# Bildmanipulation mit Java



## hannibal (17. Jul 2004)

Habs mal hier eingeordnet, da das ganze ja in der grafischen interaktion mit dem user stattfinden soll...

Also los:

Wir haben ein Programm mit folgendem Ziel versucht zu entwickeln:
Man soll ein *angezeitges Bild verändern* können, wie man es am Mikroskop kann sprich:
- schärfe
- kontrast
- helligkeit
- zoom 
etc einstellen

haben alles "rundherum" fertig, recht ausführlich, nur liegt unser problem bei der veränderung des bildes (über regler).

Idee mit vielen verschiedenen Bildern die je nach einstellungen geladen werden ist nutzlos; den es wären wirklich sehr viele verschiedene  :lol: 

Deswegen: Kennt sich hier jemand mit so etwas ^^ aus und kann etwas dazu sagen?
und kann evtl auch entsprechende algorithmen liefern?

Vielen Dank


----------



## Beni (17. Jul 2004)

Im JDK gibt es ein Ordner "demo/jfc/Java2D". Dort die "java2DDemo.jar" anguchen, und zwar die "Images".

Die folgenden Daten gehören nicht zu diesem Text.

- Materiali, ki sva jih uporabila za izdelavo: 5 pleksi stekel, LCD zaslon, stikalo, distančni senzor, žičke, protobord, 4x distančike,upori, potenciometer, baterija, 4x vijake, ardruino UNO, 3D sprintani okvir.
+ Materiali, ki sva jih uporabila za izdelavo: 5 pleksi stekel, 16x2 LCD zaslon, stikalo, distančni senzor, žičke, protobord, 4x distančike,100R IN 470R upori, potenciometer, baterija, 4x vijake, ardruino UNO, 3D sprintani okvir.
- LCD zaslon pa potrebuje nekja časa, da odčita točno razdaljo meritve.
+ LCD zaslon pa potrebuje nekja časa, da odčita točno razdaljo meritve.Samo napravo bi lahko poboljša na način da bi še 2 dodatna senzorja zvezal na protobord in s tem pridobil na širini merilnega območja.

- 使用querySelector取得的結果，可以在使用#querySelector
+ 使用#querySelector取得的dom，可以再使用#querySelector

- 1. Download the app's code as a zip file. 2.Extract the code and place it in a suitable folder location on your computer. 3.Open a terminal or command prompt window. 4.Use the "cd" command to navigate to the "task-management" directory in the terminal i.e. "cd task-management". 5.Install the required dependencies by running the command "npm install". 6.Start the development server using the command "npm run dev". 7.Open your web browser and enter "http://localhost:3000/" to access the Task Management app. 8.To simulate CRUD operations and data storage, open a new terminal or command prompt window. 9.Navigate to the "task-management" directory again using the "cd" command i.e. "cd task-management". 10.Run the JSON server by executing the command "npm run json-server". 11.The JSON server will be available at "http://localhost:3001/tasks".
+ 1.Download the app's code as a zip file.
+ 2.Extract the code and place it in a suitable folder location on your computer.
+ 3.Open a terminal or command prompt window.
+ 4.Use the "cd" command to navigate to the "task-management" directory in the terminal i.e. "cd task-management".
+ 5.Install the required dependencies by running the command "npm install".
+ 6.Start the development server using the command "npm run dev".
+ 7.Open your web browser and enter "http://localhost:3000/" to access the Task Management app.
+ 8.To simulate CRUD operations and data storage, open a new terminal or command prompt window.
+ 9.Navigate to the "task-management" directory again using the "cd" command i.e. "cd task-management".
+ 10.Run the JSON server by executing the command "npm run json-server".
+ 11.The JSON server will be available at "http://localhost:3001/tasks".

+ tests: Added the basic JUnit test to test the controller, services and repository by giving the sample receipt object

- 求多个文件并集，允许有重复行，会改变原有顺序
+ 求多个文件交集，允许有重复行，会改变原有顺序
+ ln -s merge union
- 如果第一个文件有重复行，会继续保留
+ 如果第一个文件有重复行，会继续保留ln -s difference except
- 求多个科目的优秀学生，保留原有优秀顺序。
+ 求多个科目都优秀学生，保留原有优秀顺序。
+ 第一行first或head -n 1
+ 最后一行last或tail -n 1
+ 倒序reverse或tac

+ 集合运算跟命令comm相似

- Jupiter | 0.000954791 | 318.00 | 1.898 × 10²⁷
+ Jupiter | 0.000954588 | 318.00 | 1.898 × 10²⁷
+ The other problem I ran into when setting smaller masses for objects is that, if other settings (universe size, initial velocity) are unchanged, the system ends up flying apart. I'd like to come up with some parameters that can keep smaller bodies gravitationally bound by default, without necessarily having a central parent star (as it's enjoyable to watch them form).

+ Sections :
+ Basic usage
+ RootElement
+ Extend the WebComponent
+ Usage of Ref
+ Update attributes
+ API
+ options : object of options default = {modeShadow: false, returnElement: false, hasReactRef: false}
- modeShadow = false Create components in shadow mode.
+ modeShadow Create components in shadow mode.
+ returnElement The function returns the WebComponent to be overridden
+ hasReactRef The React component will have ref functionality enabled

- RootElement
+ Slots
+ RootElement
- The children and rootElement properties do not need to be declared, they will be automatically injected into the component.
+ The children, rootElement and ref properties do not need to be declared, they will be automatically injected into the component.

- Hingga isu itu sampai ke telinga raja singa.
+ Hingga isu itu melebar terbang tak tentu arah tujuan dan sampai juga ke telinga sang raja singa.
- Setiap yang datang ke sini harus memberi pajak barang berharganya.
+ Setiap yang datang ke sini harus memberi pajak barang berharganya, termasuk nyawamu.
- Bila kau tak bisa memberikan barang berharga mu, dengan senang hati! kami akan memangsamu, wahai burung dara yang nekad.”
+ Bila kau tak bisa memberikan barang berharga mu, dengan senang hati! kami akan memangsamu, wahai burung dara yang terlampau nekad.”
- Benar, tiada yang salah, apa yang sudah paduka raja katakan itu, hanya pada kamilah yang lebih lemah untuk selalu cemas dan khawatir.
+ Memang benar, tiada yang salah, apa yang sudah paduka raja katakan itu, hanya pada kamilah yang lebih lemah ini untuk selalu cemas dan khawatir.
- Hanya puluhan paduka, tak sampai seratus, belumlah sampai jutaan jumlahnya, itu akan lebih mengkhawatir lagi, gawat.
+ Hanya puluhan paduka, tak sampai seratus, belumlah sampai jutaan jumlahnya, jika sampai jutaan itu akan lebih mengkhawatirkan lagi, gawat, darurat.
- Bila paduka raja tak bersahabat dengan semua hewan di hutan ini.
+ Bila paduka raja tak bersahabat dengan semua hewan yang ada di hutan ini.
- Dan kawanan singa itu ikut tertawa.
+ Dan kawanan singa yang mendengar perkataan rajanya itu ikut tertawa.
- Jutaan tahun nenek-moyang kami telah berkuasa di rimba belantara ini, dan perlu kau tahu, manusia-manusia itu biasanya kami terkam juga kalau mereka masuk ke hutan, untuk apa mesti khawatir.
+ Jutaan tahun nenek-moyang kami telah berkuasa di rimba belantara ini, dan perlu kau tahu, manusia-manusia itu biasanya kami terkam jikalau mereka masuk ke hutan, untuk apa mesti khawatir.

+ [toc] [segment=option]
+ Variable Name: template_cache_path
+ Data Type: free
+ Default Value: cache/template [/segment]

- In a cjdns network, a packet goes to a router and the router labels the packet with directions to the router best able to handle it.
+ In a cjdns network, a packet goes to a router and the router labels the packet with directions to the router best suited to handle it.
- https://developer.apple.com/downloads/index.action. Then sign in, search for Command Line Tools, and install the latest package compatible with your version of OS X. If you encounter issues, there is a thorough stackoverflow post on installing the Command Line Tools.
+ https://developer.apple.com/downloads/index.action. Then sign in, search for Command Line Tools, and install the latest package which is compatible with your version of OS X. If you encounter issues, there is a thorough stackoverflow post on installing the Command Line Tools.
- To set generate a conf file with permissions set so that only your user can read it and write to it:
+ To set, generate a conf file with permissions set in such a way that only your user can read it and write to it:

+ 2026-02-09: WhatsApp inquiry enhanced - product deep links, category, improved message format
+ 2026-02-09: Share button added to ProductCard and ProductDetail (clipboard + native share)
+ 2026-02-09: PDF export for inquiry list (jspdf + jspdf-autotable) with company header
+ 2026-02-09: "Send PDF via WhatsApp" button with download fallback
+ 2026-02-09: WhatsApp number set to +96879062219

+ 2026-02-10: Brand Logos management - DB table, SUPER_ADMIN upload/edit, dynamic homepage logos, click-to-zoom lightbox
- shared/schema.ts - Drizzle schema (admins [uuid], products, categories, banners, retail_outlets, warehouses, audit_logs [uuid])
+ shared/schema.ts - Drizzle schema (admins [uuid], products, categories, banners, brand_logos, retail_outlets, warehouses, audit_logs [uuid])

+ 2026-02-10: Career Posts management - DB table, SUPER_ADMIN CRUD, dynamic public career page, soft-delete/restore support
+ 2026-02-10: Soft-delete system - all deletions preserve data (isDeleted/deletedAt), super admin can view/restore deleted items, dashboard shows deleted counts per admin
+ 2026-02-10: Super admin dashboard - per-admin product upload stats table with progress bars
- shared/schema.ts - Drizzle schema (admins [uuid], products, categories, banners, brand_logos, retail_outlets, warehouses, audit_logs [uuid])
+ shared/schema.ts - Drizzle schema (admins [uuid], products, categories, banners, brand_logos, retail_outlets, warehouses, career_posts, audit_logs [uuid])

Der Quellcode zu dem Zeugs ist auch dabei, vielleicht könnt ihr was davon brauchen.


----------



## Guest (17. Jul 2004)

Schau Dir das hier mal an: Java Advanced Imaging (JAI) API


----------



## Guest (17. Jul 2004)

so wie ich das bei sun lese sieht das java advanced imaging ziemlich gut aus
> werd mich mal damit beschäftigen

danke


----------